[Code change snippets]
================================
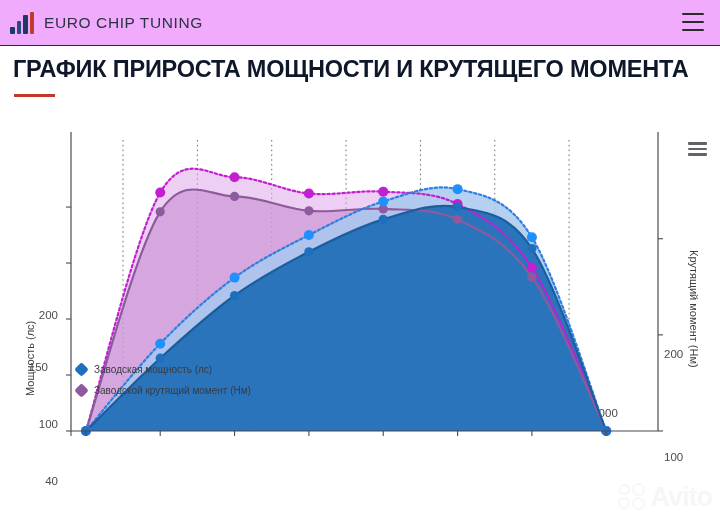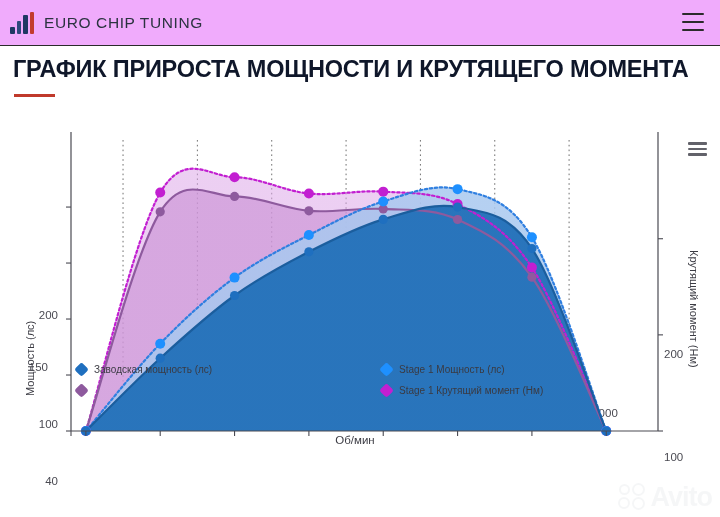"Stage 1 Мощность (лс)" div.legend-col { html: <div> <div> <span></span> <span>Stage 1 Мощность (лс)</span> </div> <div> <span></span> <span>Stage 1 Крутящий момент (Нм)</span> </div> </div> -> none }
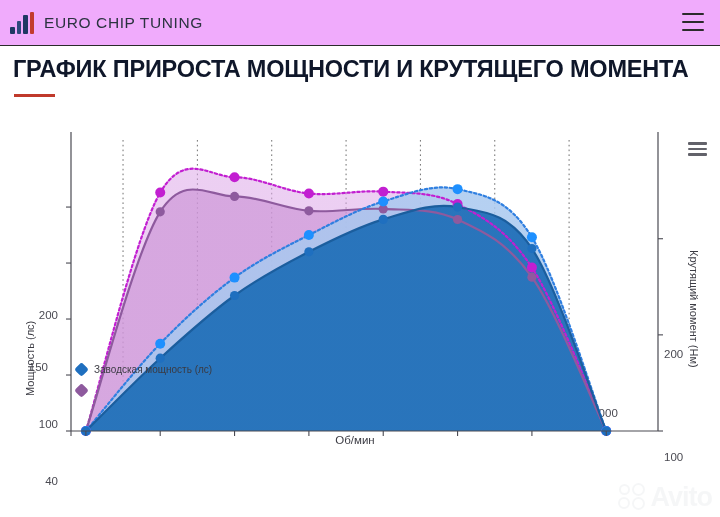"Заводской крутящий момент (Нм)" span.legend-text { html: none -> <span>Заводской крутящий момент (Нм)</span> }
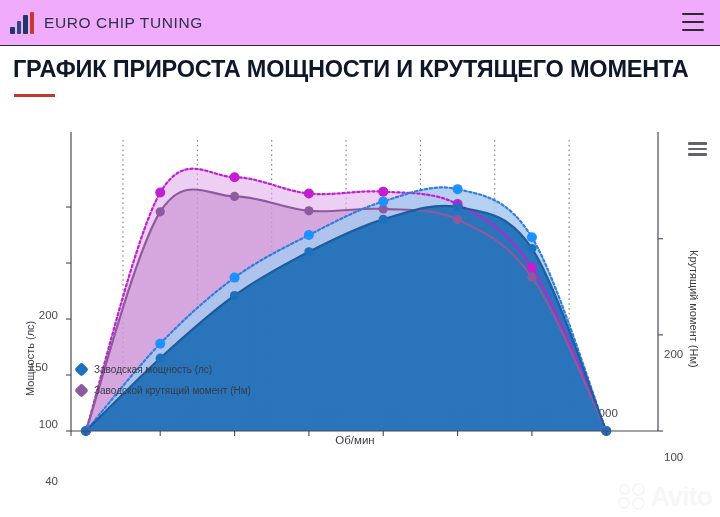"Об/мин" div.xlabel { html: <div>Об/мин</div> -> none }
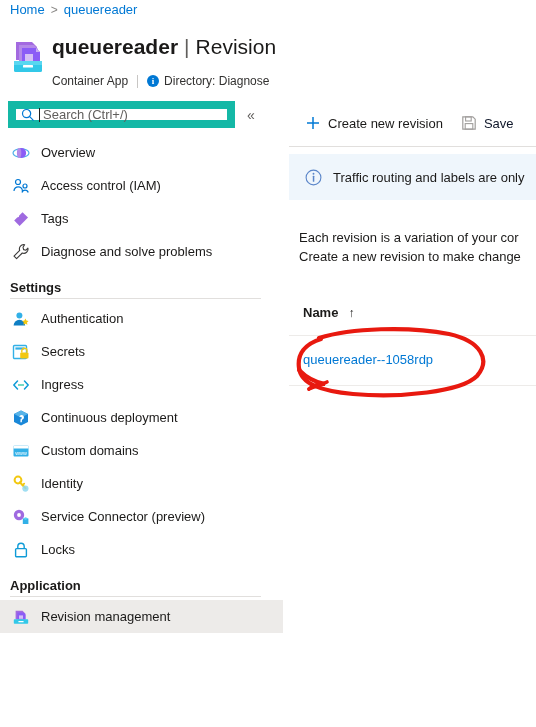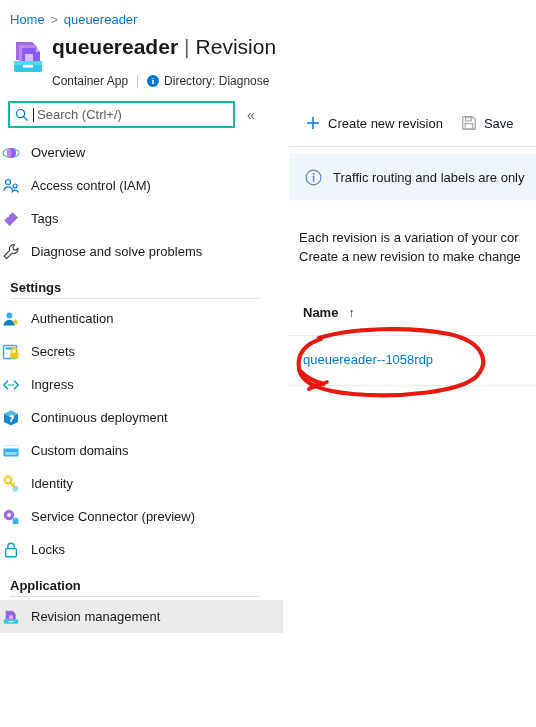"Home" .breadcrumb { top: 12px -> 2px }
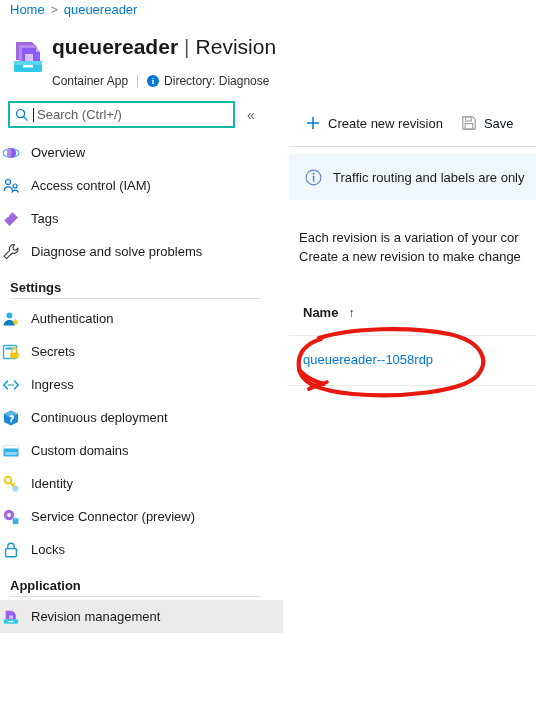"Search (Ctrl+/)" .search-box { border: 2px solid #14b8a6 -> 8px solid #14b8a6 }
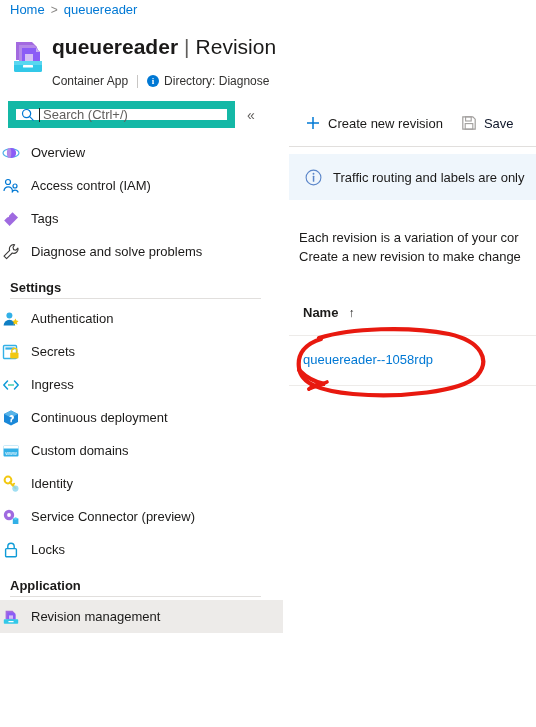"Overview" .nav-item { padding-left: 2px -> 12px }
================================
▶ **What this task involves**
Give the records again exactly, without pictures.

▶ **Result**
"Stage 1 Мощность (лс)" div.legend-col { html: <div> <div> <span></span> <span>Stage 1 Мощность (лс)</span> </div> <div> <span></span> <span>Stage 1 Крутящий момент (Нм)</span> </div> </div> -> none }
"Заводской крутящий момент (Нм)" span.legend-text { html: none -> <span>Заводской крутящий момент (Нм)</span> }
"Об/мин" div.xlabel { html: <div>Об/мин</div> -> none }
"Home" .breadcrumb { top: 12px -> 2px }
"Search (Ctrl+/)" .search-box { border: 2px solid #14b8a6 -> 8px solid #14b8a6 }
"Overview" .nav-item { padding-left: 2px -> 12px }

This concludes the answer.